Yes, shortly after you arrive, your generous host Niklos is murdered and found dead in his room by his butler. When you arrive at the scene of the crime, you are knocked out by someone. After a few hours you wake up again and you can start investigating.
This is truly an adventure game for those who love reading Agatha Christie. The characters are deep, they all have secrets and everybody has an opinion about everyone else. As you walk around the vast cruise ship you'll discover numerous clues and motives. It seems everybody has a reason to kill poor Niklos; from his son-in-law, up to the gambling priest.
It won't take long before you really get immersed into the storyline and get the feeling of being some sort of Hercule Poirot... right down to the silly moustache.
Graphically the game has a charming feel to it. The backgrounds are pretty and detailed. As for the characters, while not being as detailed as the background, they move fluently and have a 3D feel to them. While interrogating characters you'll get a more detailed view of their face, which is also rich in detail.
I won't tell you any more of the story because if I say too much I'll ruin it. So I'll move on to the weaker points of the game (oh goody!). As with all games 'Cruise for a Corpse' has some flaws, but I'm happy to report that they hardly hamper the game play.

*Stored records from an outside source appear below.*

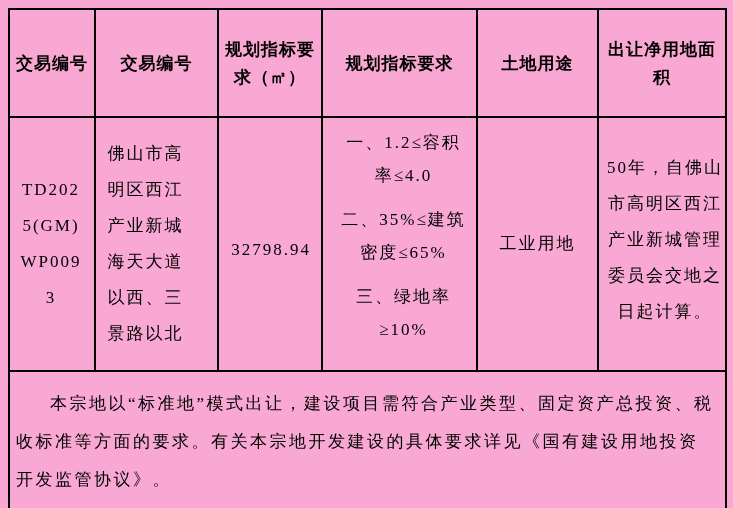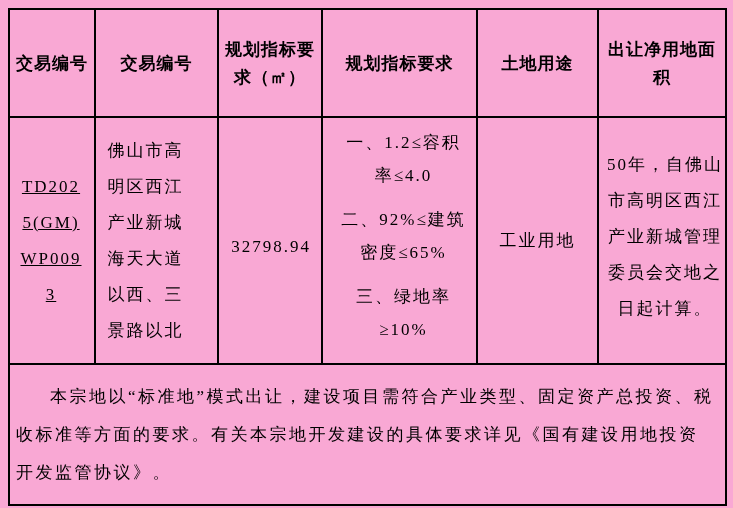"TD2025(GM)WP0093" td.cell-transaction-id { text-decoration: underline -> none }
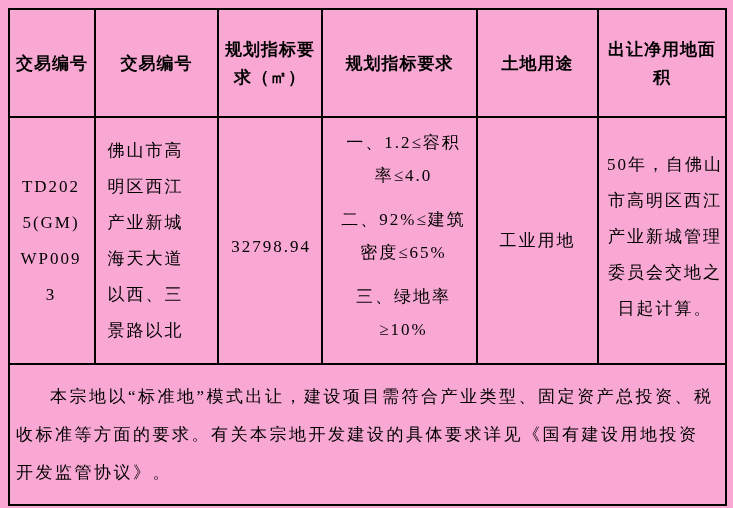"二、92%≤建筑密度≤65%" p { text: 92% -> 35% }
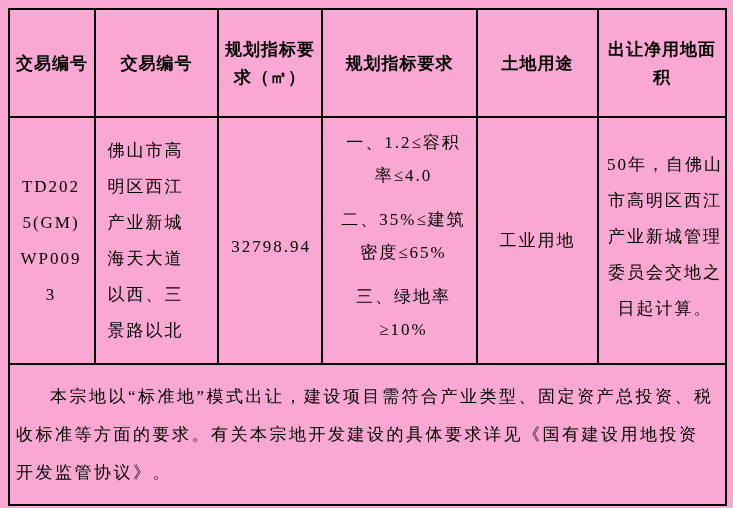"三、绿地率≥10%" td.cell-planning p:last-child { margin-bottom: 9px -> 16px }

Firstly "cruise for a corpse" was originally made in French and was called "Croisiere pour un Cadavre". Translations never work out that well, so it is no surprise "Cruise for a Corpse" has a few vocabulary errors here and there. For example, at the beginning of the game the clock says 'tomorrow morning' to indicate one day has passed. While this is a correct combination of words, it doesn't take a genius to figure out this isn't done. But saying the game is bad just because of a few linguistic errors would be nitpicking (and I love to nitpick).
Secondly, when I say "Cruise for a Corpse" is just like an Agatha Christie book, I mean it! There are quite a few characters and initially you'll be having a few problems figuring out who is who and remembering who did and said what. There is also a hefty amount of talking to do, and the list of dialogue options is ever growing. Eventually you'll end up asking characters questions you've already asked. While this can be frustrating, it's avoidable if you concentrate (it's still not exactly Tolstoy's "War and Peace").
Thirdly, the last (and biggest) flaw: As time progresses items will appear in certain places. This means you'll have to check places often. Just because a cupboard was empty last time you opened it, doesn't mean it won't contain an item later on in the game. Combine this with the fact that you can interact with almost every object you see on the screen... and you'll often find yourself stuck and quite annoyed.
But there are two small mercies: The game uses a map, so you can easily move around from one part of the ship to the other to avoid long walks (if only life were that easy). The game also uses a clock, whenever you find a set amount of clues the clock progresses a few minutes. This lets you know when new objects can be found. While this doesn't seem like much, it can be quite handy.
Well, there you have the facts. Now it's up to you to decide if you are in the mood for a good, but often difficult, whodunit adventure game.